Europe seems to want to change the culture of their banks and bondholders from one of “gentlemen’s understandings” that governments and equity holders will suffer all the pain in the case of bank failure to one where legal and covenant obligations will be enforced–meaning bondholders, too, will participate financially in bank restructuring.
One vehicle being pushed in the contingent convertible, an instrument that I’ve regarded as a top-of-the-market gimmick that looks good on paper but has the potential to end in tragedy. European governments appear to be pushing it as a concept, however, because COCOs spell out explicitly what the bondholders’ obligations are in case the issuer has difficulties. There’s no room for negotiation, no ability for a politically connected holder to put pressure on the bank regulator to take a soft stance on a certain tranche of bonds.
Europe appears to me to be taking this new attitude a giant step farther in the case of debentures of the failed Anglo Irish Bank, a property-oriented institution that proved to be a monument to opacity in lending.
The Irish government is offering to issue new, Dublin-guaranteed, bonds to holders of about €3 billion of various tranches of AIB debentures. The rate of exchange would be: 1€ of the new issue for every 5€ of the old debt. Holders of the affected AIB bonds, many of whom will, I think, prove to be hedge funds that bought in the secondary market after AIB failed, have squawked. Their expectation apparently was to receive new bonds at something more favorable than a 4/1 rate.
Voting on the Dublin/AIB proposal will take place in December.
None of this is too surprising. The rest of the government’s plan is, however.
According to the Financial Times, Dublin also wants accepting bondholders to agree to change the bonds’ covenants to provide that any holders who do not accept the offer will be forcibly redeemed at .001% of par–basically nothing.
Again, according to the FT, a result in favor of the exchange at the initial meeting requires that holders of two-thirds of the bonds vote and the 75% or more of the votes say yes. If less than the required two-thirds attend the initial meeting, a second can be called at a lower quorum level.

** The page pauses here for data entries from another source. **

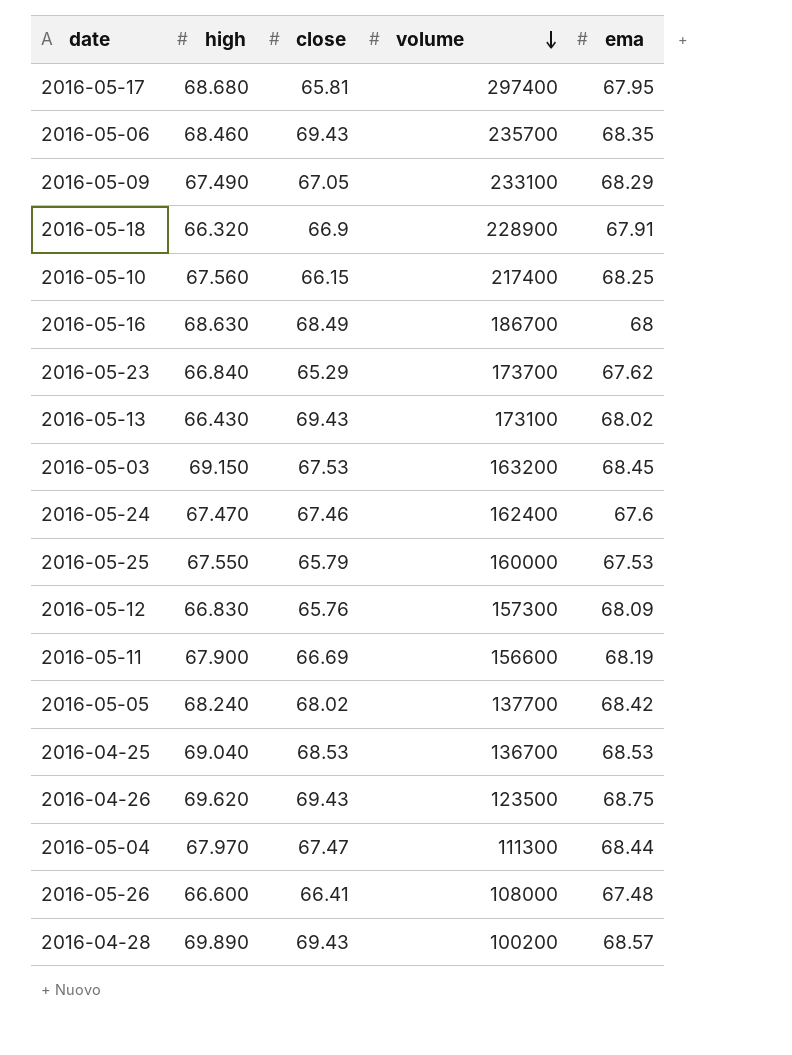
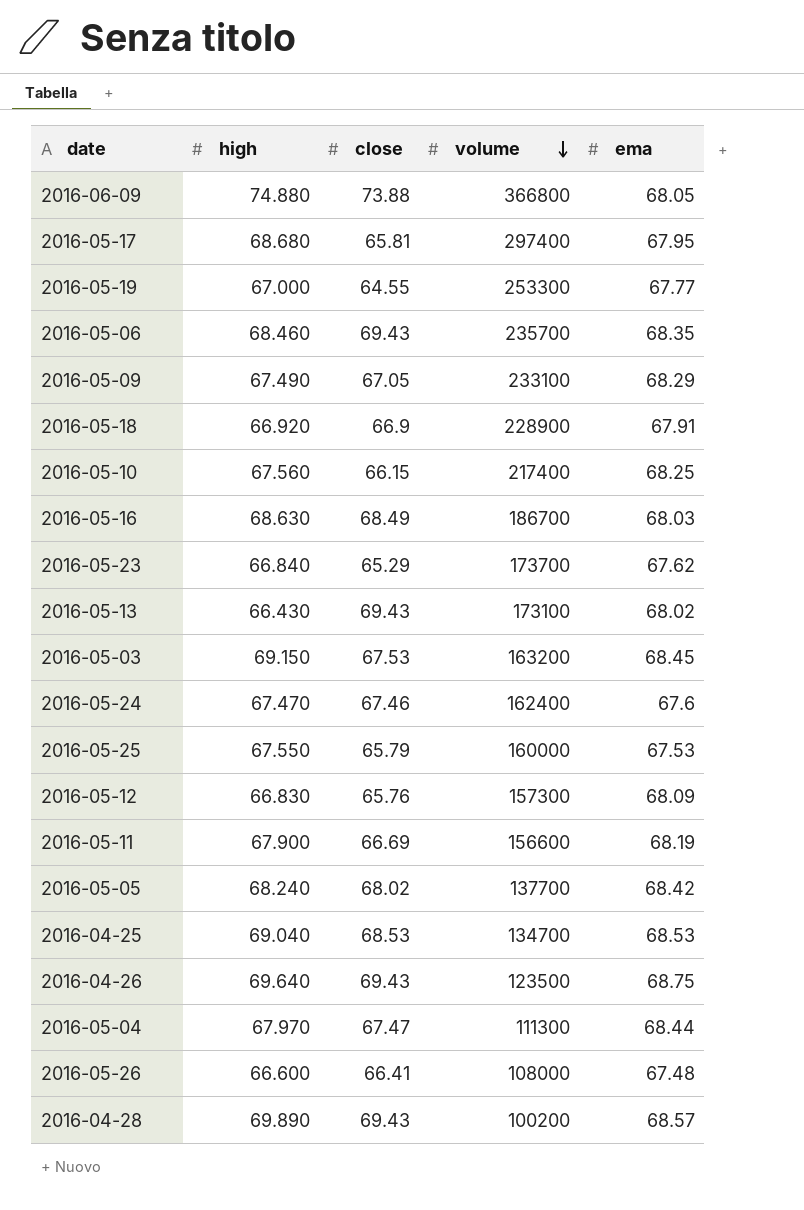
row 2016-06-09: none -> 74.880 | 73.88 | 366800 | 68.05
row 2016-05-19: none -> 67.000 | 64.55 | 253300 | 67.77
2016-05-18 | high: 66.320 -> 66.920
2016-05-16 | ema: 68 -> 68.03
2016-04-25 | volume: 136700 -> 134700
2016-04-26 | high: 69.620 -> 69.640

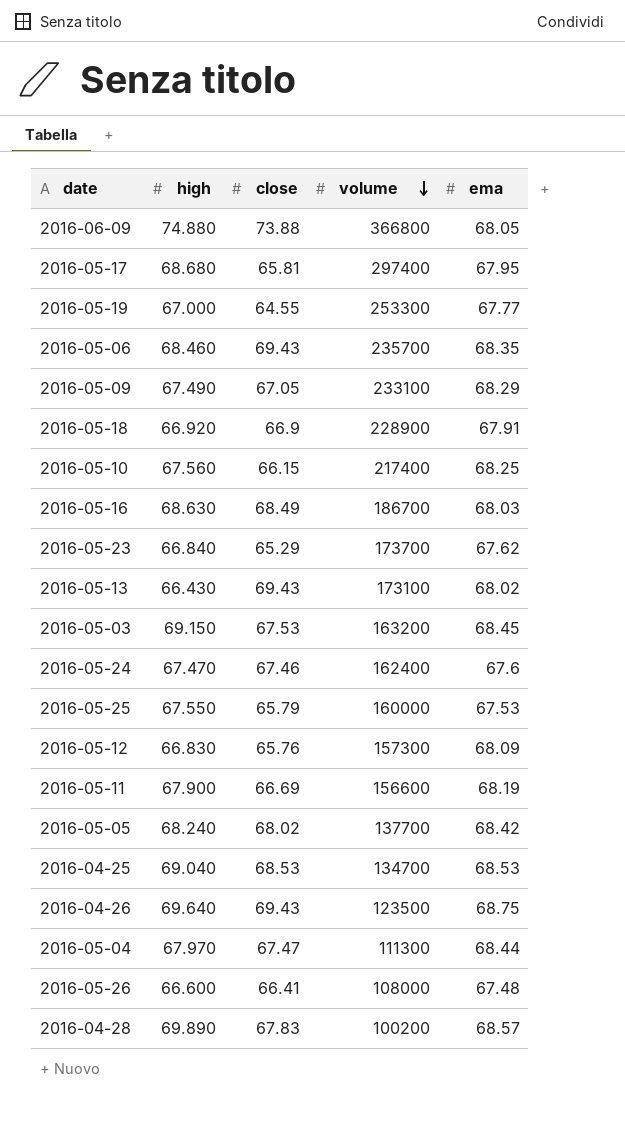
2016-04-28 | close: 69.43 -> 67.83

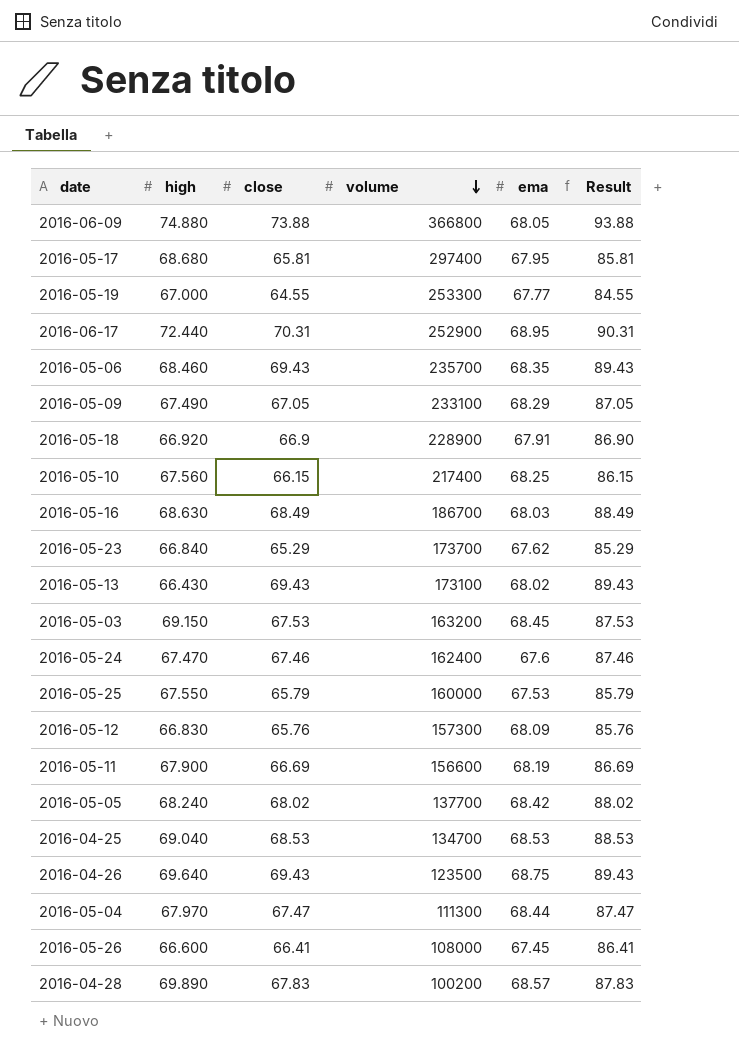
column Result | formula: none -> [close] + 20
row 2016-06-17: none -> 72.440 | 70.31 | 252900 | 68.95 | 90.31
2016-05-26 | ema: 67.48 -> 67.45

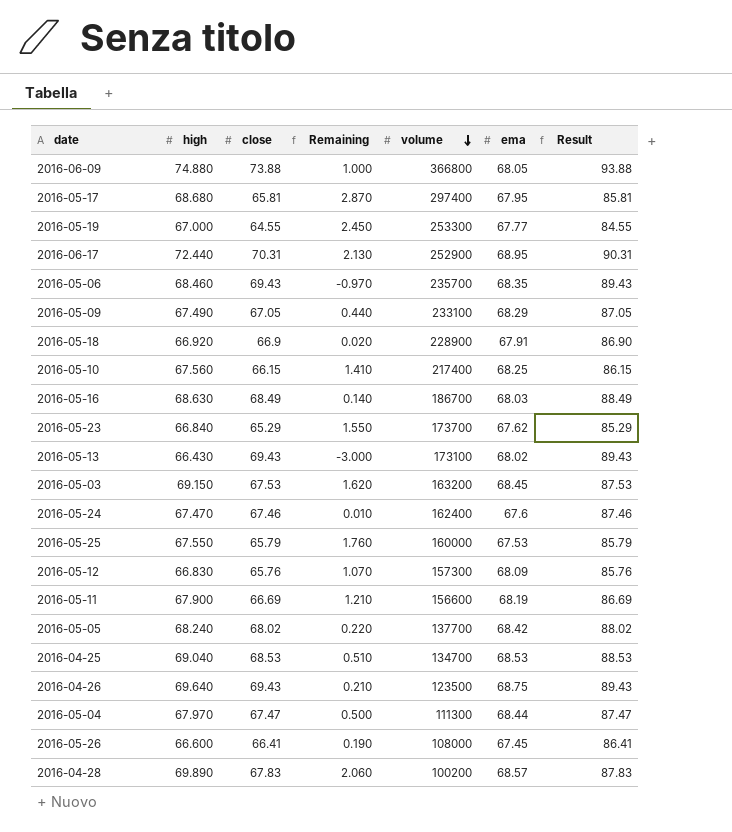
column Remaining | formula: none -> [high] - [close]

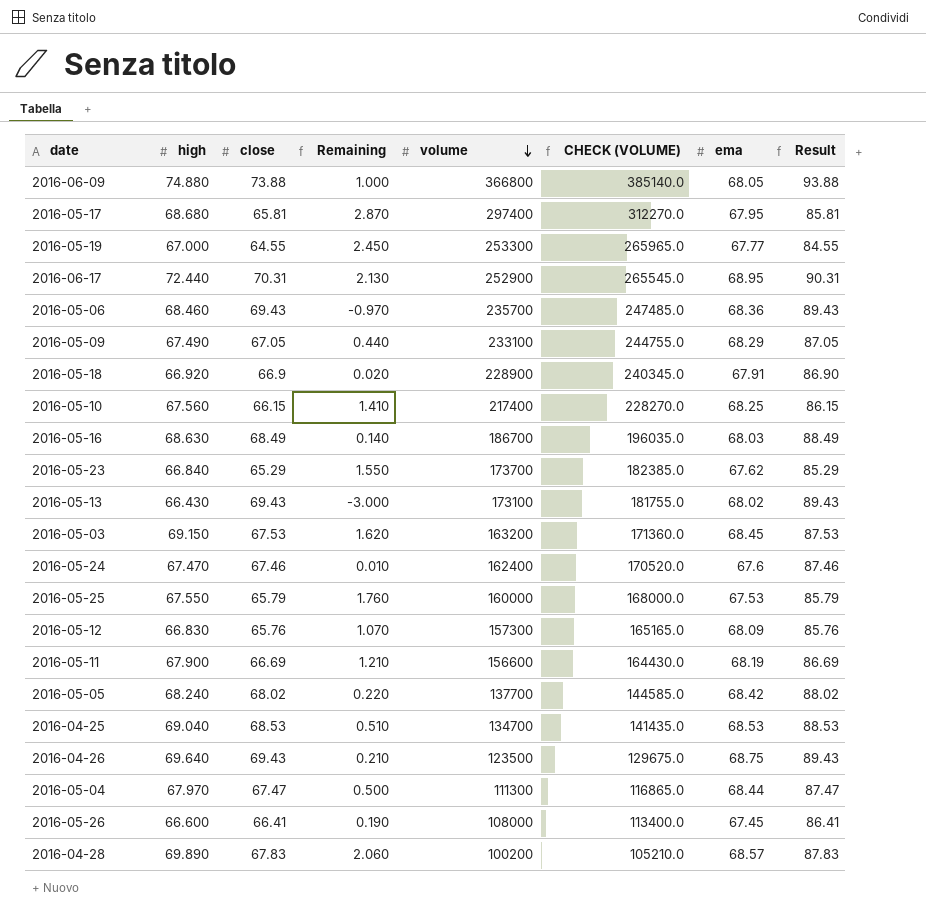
column CHECK (VOLUME) | formula: none -> [volume] * 1.05
2016-05-06 | ema: 68.35 -> 68.36

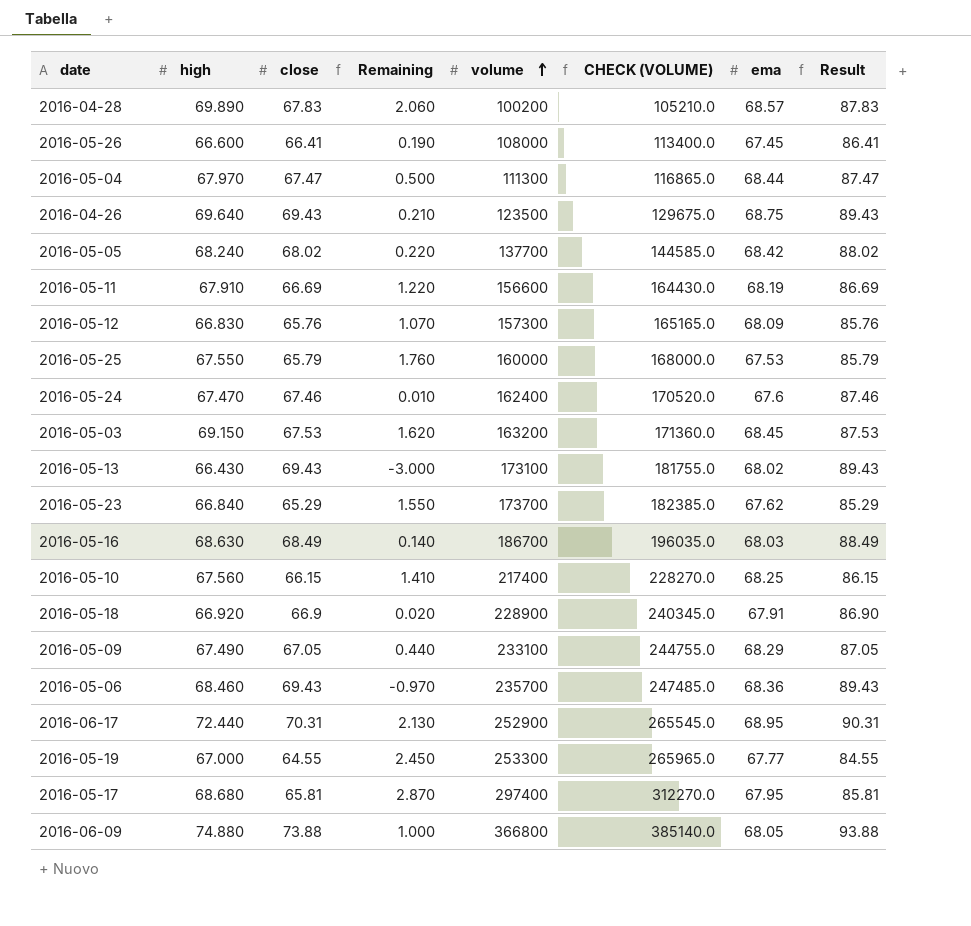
row order: volume descending -> volume ascending
row 2016-04-25: 69.040 | 68.53 | 0.510 | 134700 | 141435.0 | 68.53 | 88.53 -> none
2016-05-11 | high: 67.900 -> 67.910
2016-05-11 | Remaining: 1.210 -> 1.220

Bloomberg says that investment bank Houlihan Lokey, representing a large enough proportion of the affected bondholders to defeat the proposal, intends to vote no. The Irish legislature has also chimed in, suggesting it will pass a law allowing the exchange to occur without regard to the vote results, should bondholders reject the offer. Houlihan Lokey apparently wants to negotiate with AIB, but the bank has refused.